…a well informed electorate is a prerequisite to a democracy…”
By Sam Mabry
Mabry is a Former Falls Church City Vice Mayor
As featured in The Post over the last several months, experienced and trained financial professionals have raised serious questions regarding the accuracy and forthrightness of information presented by the City Council and School Board supporting a favorable vote on the referendum question. The Post writers understand that financial capacity of our city because of its size is limited and that funding priority should be given to services–including the best possible classroom learning experience for our students.
Sitting Members of the City Council Are Also Apprehensive
Two Council Members voted not to send the referendum forward for a vote, including Councilman Dan Sze, who stated before his no vote that he believed due diligence had been wholly inadequate in terms of project design.
A Heavy Lift—for 30 Years—Based on “Hope” and a “Leap of Faith”
The per capita debt chart produced by the School staff–which assumes the referendum passes–illustrates the burden that a $120 Million, 30-Year debt will impose on the citizens and, consequently, revenues available for the classroom and our students. Citizens ultimately have a finite tolerance to be taxed and that must be kept in mind when choosing spending priorities.
The Council’s arguments that the $120 Million debt is manageable, is brought into dispute by a variety of assumptions and projections. As Councilman Dan Sze pointed out before he voted against sending the referendum to the voters, hope is not a strategy for development or debt.
Vice Mayor Mary Beth Connolly, however, in justifying her position on the issue, opines remarkably that the citizens (and consequently our school kids) need to make a “leap of faith” and approve the bond.
Cherry Picking Financial and Development Assumptions
In my conversations with senior City staff, there was reluctance to project the financial impact of bond costs over the next 5 to 10 years coupled with the annual increases in operating fund requirements for the city and schools.
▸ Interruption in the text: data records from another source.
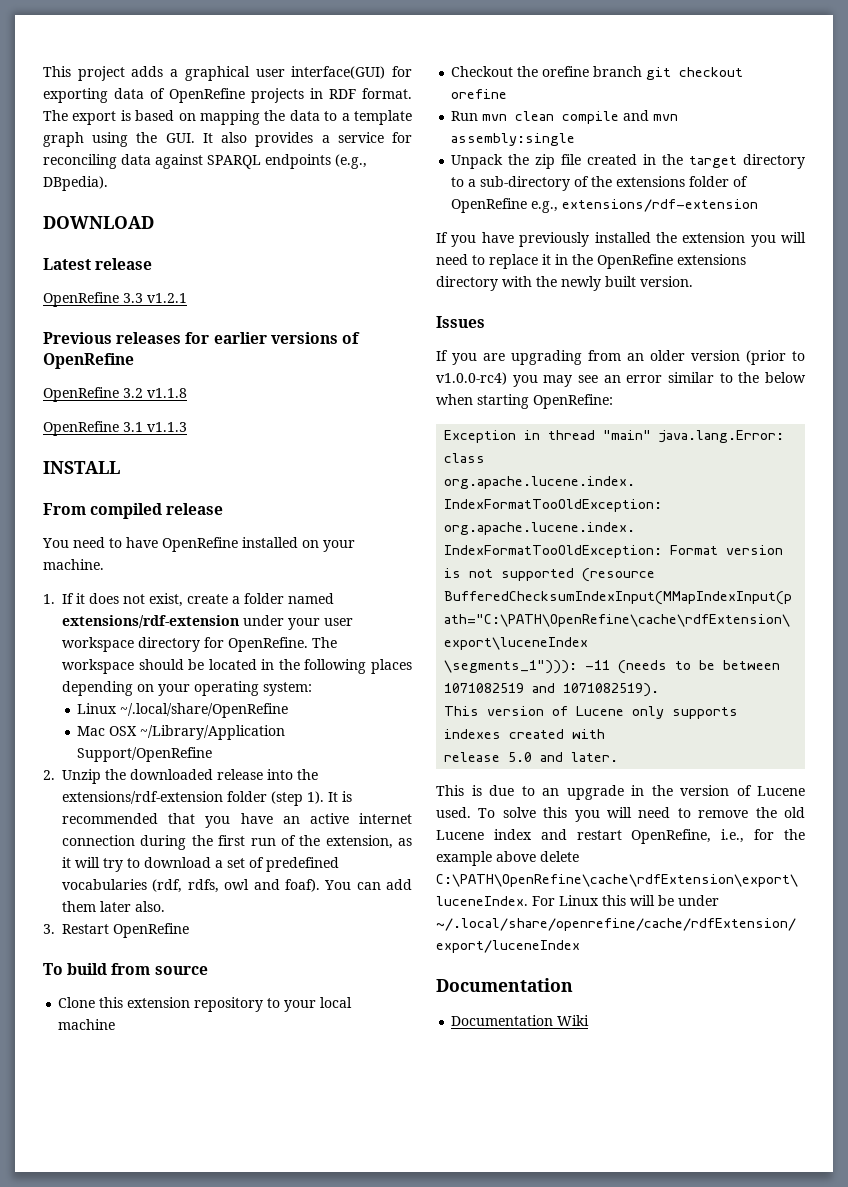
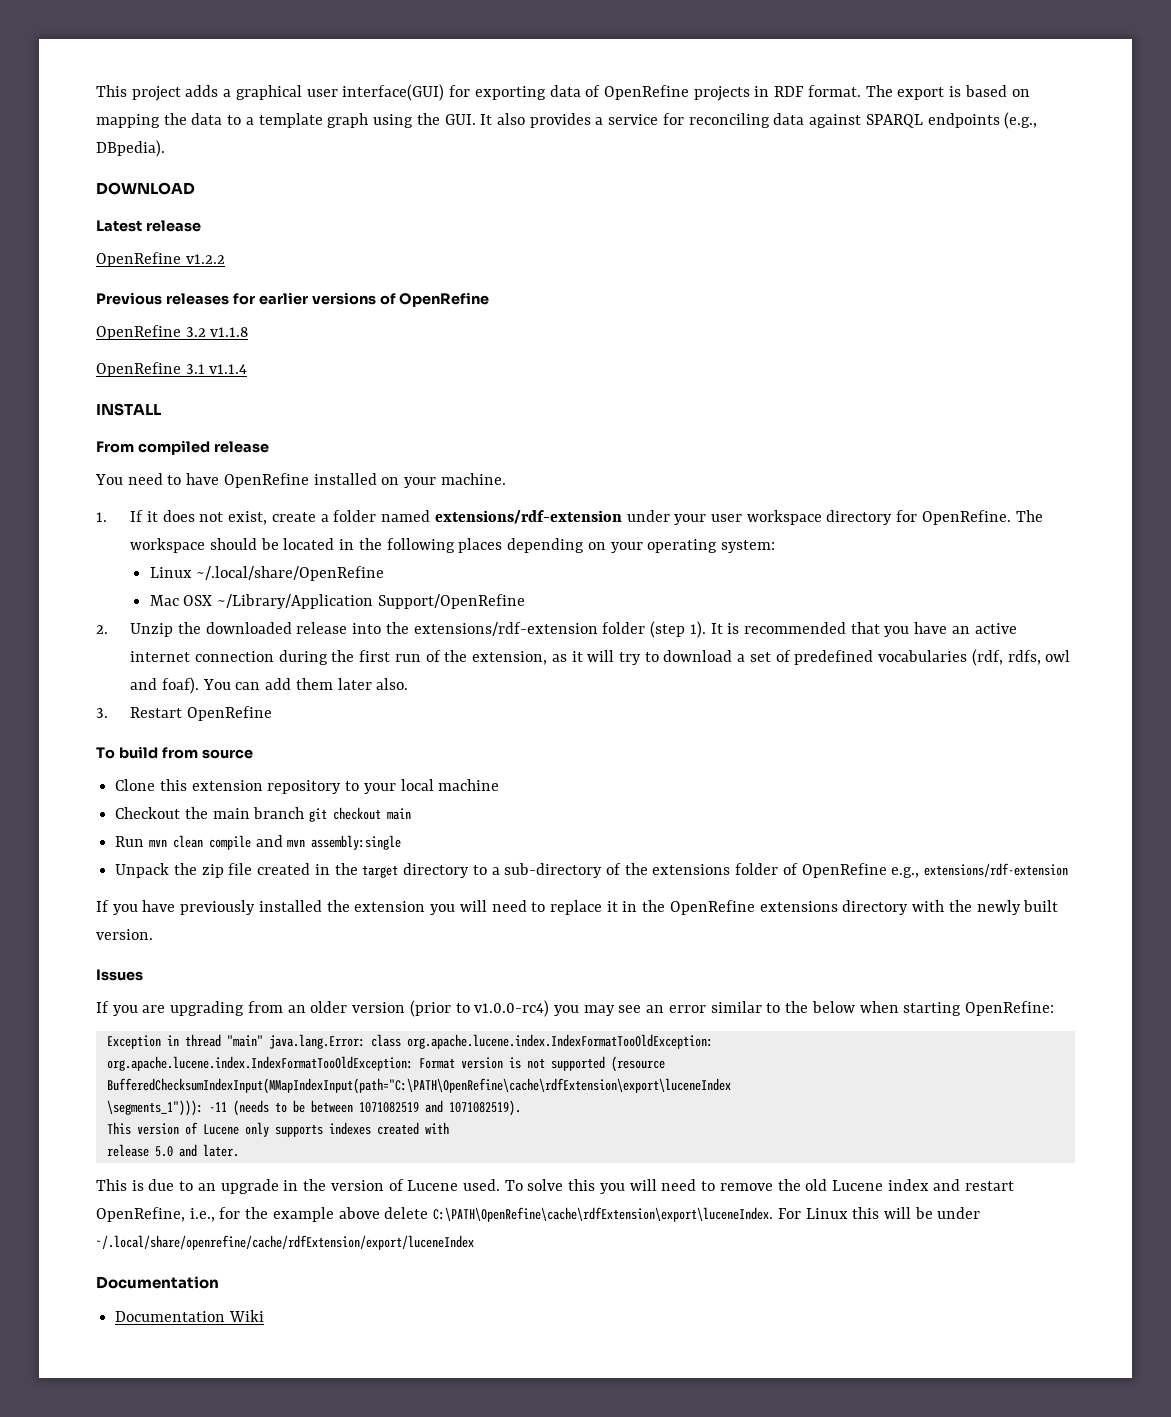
- OpenRefine 3.3 v1.2.1
+ OpenRefine v1.2.2
- OpenRefine 3.1 v1.1.3
+ OpenRefine 3.1 v1.1.4
- Checkout the orefine branch git checkout orefine
+ Checkout the main branch git checkout main

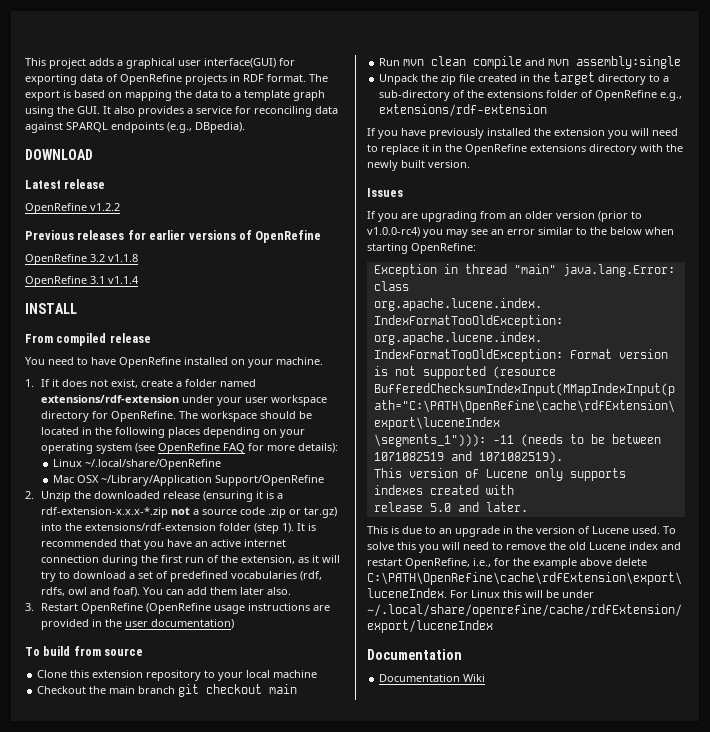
- The workspace should be located in the following places depending on your operating system:
+ The workspace should be located in the following places depending on your operating system (see OpenRefine FAQ for more details):
- 2. Unzip the downloaded release into the extensions/rdf-extension folder (step 1).
+ 2. Unzip the downloaded release (ensuring it is a rdf-extension-x.x.x-*.zip not a source code .zip or tar.gz) into the extensions/rdf-extension folder (step 1).
- 3. Restart OpenRefine
+ 3. Restart OpenRefine (OpenRefine usage instructions are provided in the user documentation)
We now understand subsequent to that meeting, the City will present some information in this regard.
Nevertheless, the Council is willing to accept one assumption–that the sale value for 8-10 acres of developable land on the George Mason site will double over the next few years producing some $40 Million. At the present time, however, commercially zoned land in the city is being sold for about $2.5 Million per acre. Accordingly, the reality that the land will sell for $4 Million to $5 Million in a few years is a real “leap of faith.”
The City Council Makes a $36 Million Contribution to Insure Passing the Referendum by Making It Appear More Affordable
Instead of being straight forward with the citizens and increasing the city’s real estate tax rate by 4 cents for a 20 year bond, the Council chose to ask you to approve bond payments for 30 years. The 20 year bond would have saved some $36 Million over the life of the debt. In addition, since the debt would have been reduced more quickly, additional bond capacity would have been available for other city and school projects.
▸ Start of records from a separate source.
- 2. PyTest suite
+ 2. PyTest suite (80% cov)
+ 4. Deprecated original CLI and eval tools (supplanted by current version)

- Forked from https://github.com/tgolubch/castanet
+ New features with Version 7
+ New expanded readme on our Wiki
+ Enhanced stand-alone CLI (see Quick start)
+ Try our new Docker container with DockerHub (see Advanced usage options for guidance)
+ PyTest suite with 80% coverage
The Mayor Seems to Be in Conflict with Own His Development Vision
While he has stated that he wants a walkable city with a small town feel, and is therefore adverse to increased density, he is backing a development paradigm for the GMHS development that according to city documents would provide for nearly a 1,000 more apartments, another 2,000+ citizens and 200 more school students.
The Mayor and the Council, not withstanding their words to the contrary, seem committed to a densely packed city without even making provision for additional parks and recreation.
There Are Options that Should Have Been Given to the Citizens
If it were not for the high handed actions of five Council Members, we could have gone into the voting booth in November with a choice beyond a “take it or leave it” $120 Million debt, including a $60 Million GMHS rehabilitation with some new facilities and additional land for parks and recreation for use by the city residents and students. The Council has denied you the opportunity to make that choice. Depending on the outcome of the referendum vote, we may still have choices.
Special Note: And thank you, Ira Kaylin, for providing The Post with Thomas Jefferson’s wisdom and guidance.